Pflanzensignale

Stehen sie unter Stress, machen Pflanzen Geräusche – zum Beispiel, wenn sie Wasser brauchen oder zu wenig Pflege bekommen. Mithilfe von Ultraschallsensoren und künstlicher Intelligenz will der Physiker Patrick Selle diese Signale für die Landwirtschaft nutzbar machen – und die Beziehung von Mensch und Natur neu denken.

Isabel Stettin

Rot leuchten die kleinen Tomaten in der Nachmittagssonne. Einzelne Blattspitzen färben sich bereits gelb; die Erde im Topf ist trocken. Patrick Selle rückt das Mikrofon noch ein Stückchen näher an die Pflanze – der Abstand beträgt etwa zehn Zentimeter. Dann beginnt er mit der Aufnahme. „Die Natur ist nicht so still, wie viele denken“, erklärt der Physiker und Datenanalyst. „Pflanzen erzeugen hochfrequente Töne im Ultraschallbereich, ähnlich wie Fledermäuse.“ Tiere können diese Laute hören; das menschliche Ohr aber kann sie nicht wahrnehmen. Seit 2019 arbeitet Selle am Institut für Mikro- und Informationstechnik von Hahn-Schickard in Villingen-Schwenningen.
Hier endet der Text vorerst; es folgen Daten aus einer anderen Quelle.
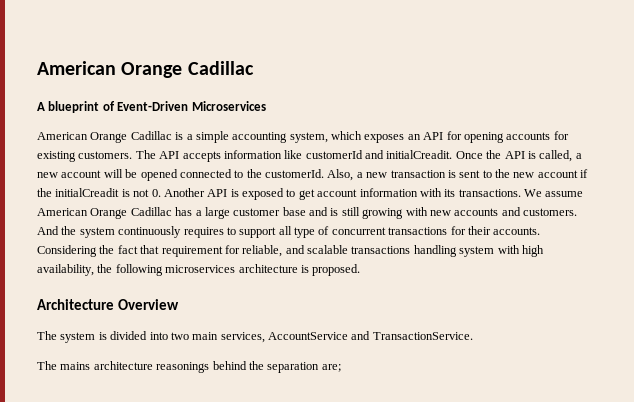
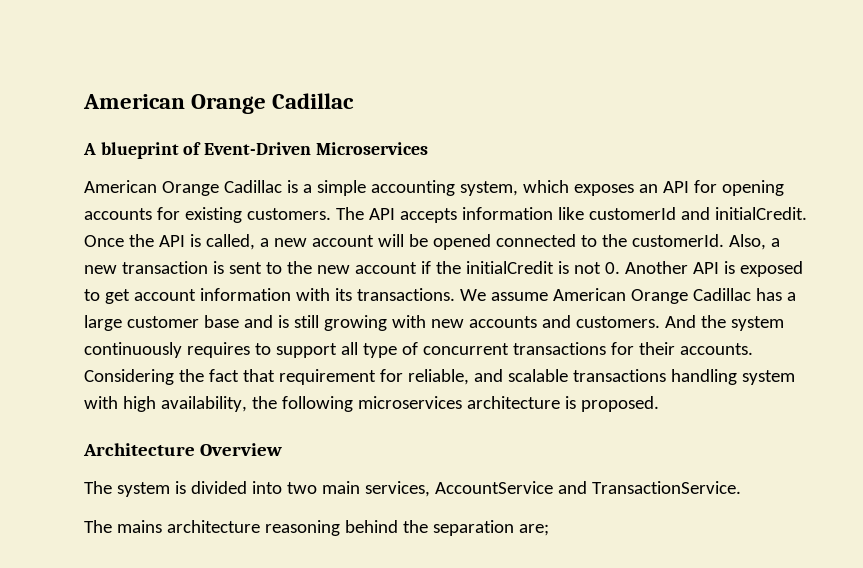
[386,150,453,159] initialCreadit. -> [714,207,807,220] initialCredit.
[55,188,120,197] initialCreadit -> [465,261,554,274] initialCredit
[156,362,210,373] reasonings -> [264,520,340,536] reasoning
Dort leitet er das Forschungsprojekt „ULTRA-SAVE“, das von der Baden-Württemberg Stiftung gefördert wird. „Unsere Mission ist es, ein System intelligenter Sensoren zu entwickeln, das die subtilen Töne der Pflanzen erfassen und weiterverarbeiten kann“, sagt Selle.

 

Abgehört: Projektleiter Patrick Selle (rechts) richtet das Mikrofon aus. Noch besser gelingen die Aufnahmen in einem abgedämpften Raum. Professor Axel Sikora unterstützt das Projekt.

Wie Pflanzen klingen

 

Dass Pflanzen Geräusche machen, ist keine neue Entdeckung. Doch erst in den vergangenen Jahren haben wissenschaftliche Teams begonnen, sich mit den Mechanismen dahinter zu beschäftigen. „Es ist ein rein mechanischer Vorgang“, erklärt Selle. Daher gehe er zurückhaltend mit der Aussage um, dass Pflanzen tatsächlich „kommunizieren“ würden. Über die Blätter verdunstet Wasser, was einen Sog im Wasserleitgewebe der Pflanze erzeugt. Normalerweise ziehen die Wurzeln Wasser nach, um diesen Verlust auszugleichen. Doch bei Wassermangel entsteht ein starker Unterdruck, durch den sich kleine Luftbläschen bilden. Platzen diese, vibriert die Pflanze und erzeugt Töne, die wie ein kurzes Klicken klingen. Israelische Forschende konnten diese charakteristischen Signale 2023 erstmals aufzeichnen und für das menschliche Gehör „übersetzen“. Aufbauend auf diesen Erkenntnissen will Selle die Töne der Natur analysieren. Für die ersten Messreihen räumte der Forscher ein Zimmer im Institut leer. Mit Schaumstoffmatten dämpfte er den Versuchsraum, um die Messelektronik von der Umgebung abzuschirmen. „Da die Töne der Pflanzen so subtil, fein und kurz sind, ist es unglaublich schwer, sie zu erfassen“, sagt Selle. Nebengeräusche könnten die Ergebnisse verzerren. Kein elektronisches Gerät darf in der Nähe in Betrieb sein, wenn die Messung läuft. Bevor Selle mit dem Aufzeichnen der Pflanzentöne beginnen konnte, waren zudem unzählige Tests ohne Pflanzen nötig, um Grenzwerte zu messen und sicherzustellen, dass die später aufgezeichneten Geräusche wirklich von Tomate und Chili stammen. Für die Aufnahmen verwendet der 35-Jährige neben klassischen Kondensatormikrofonen winzige MEMS-Mikrofone. Die Abkürzung MEMS steht für mikroelektromechanische Systeme, wie sie bei Hahn-Schickard konstruiert, produziert und integriert werden. Diese kleinen Ultraschallsensoren bestehen aus einer Membran, die Schallwellen in elektrische Signale umwandeln kann, und einem Verstärker. Als „digitale Ohren“ erfassen die Sensoren die akustischen Signale, die später am Monitor dargestellt und ausgewertet werden.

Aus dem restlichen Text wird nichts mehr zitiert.